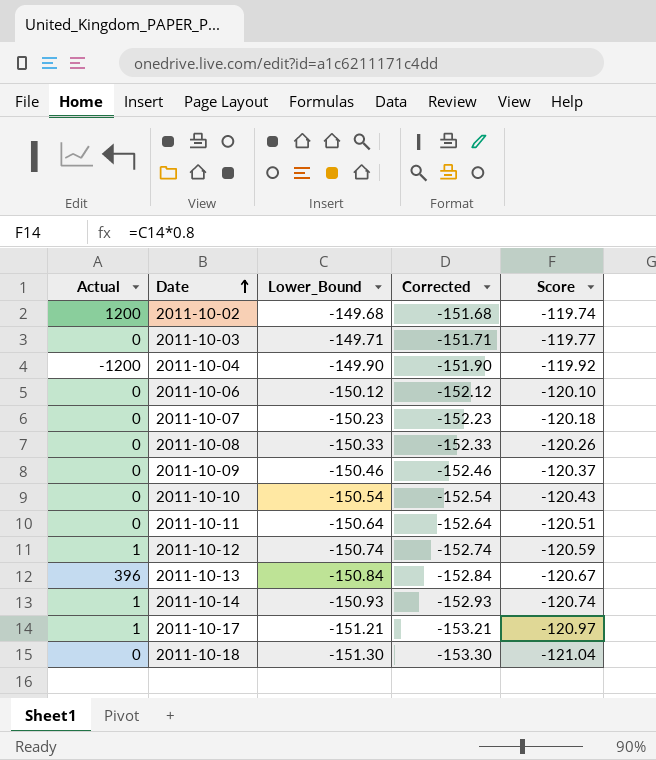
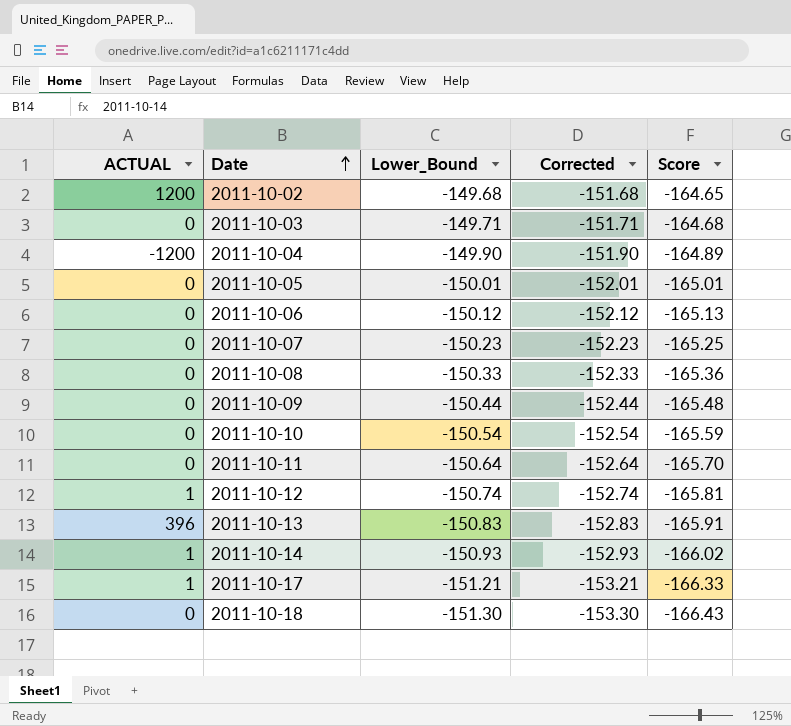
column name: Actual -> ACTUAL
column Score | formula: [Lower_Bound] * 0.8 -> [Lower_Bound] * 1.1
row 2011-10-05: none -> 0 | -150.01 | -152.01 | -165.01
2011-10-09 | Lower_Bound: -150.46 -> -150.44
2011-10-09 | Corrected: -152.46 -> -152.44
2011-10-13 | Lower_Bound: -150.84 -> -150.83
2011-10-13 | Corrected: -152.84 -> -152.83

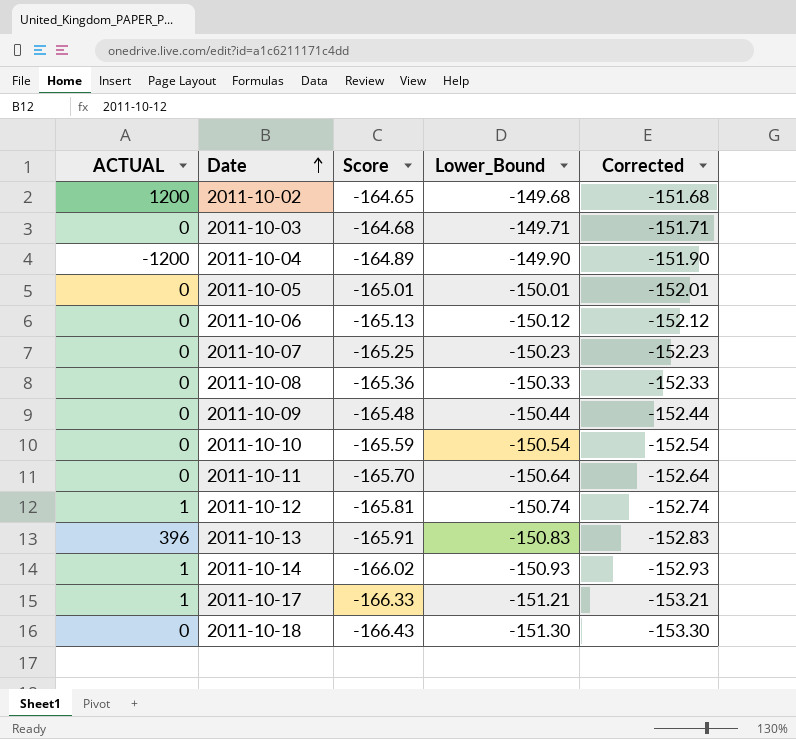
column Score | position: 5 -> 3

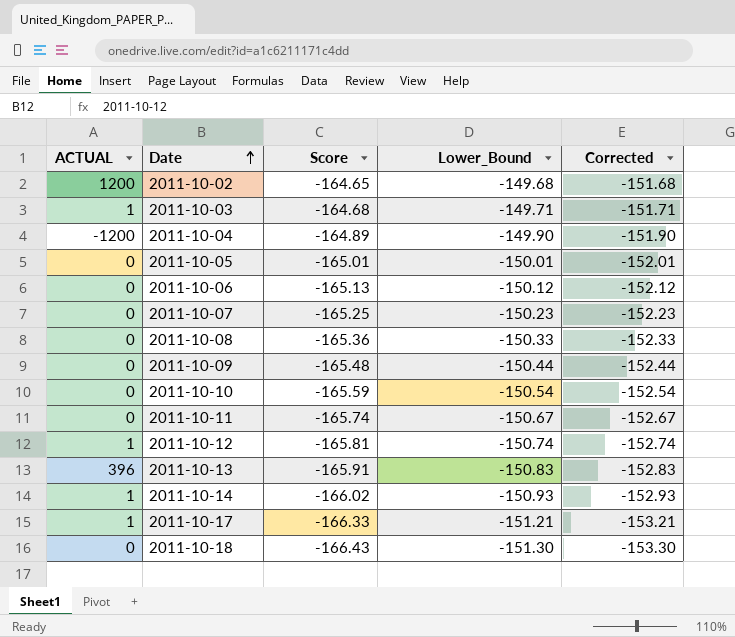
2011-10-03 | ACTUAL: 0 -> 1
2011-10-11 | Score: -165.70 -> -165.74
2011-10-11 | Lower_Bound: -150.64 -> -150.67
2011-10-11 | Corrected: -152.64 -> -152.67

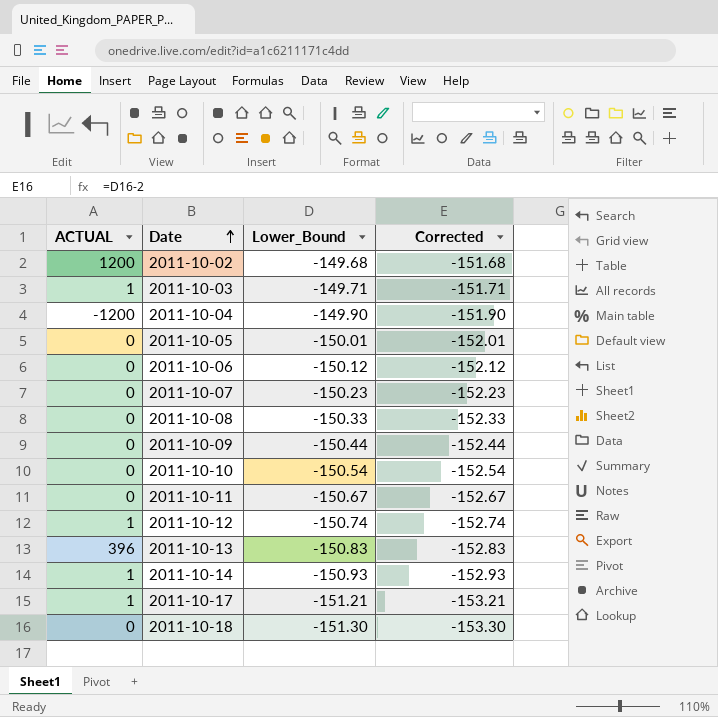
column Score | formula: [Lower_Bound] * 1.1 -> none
-------------------------
Exclude the pictures from the copy. Retype exactly the lines running from the one containing "2011-10-11 | Score: -165.70 -> -165.74" through the last line of the listing.

_OUTPUT OF THE TASK_:
2011-10-11 | Score: -165.70 -> -165.74
2011-10-11 | Lower_Bound: -150.64 -> -150.67
2011-10-11 | Corrected: -152.64 -> -152.67

column Score | formula: [Lower_Bound] * 1.1 -> none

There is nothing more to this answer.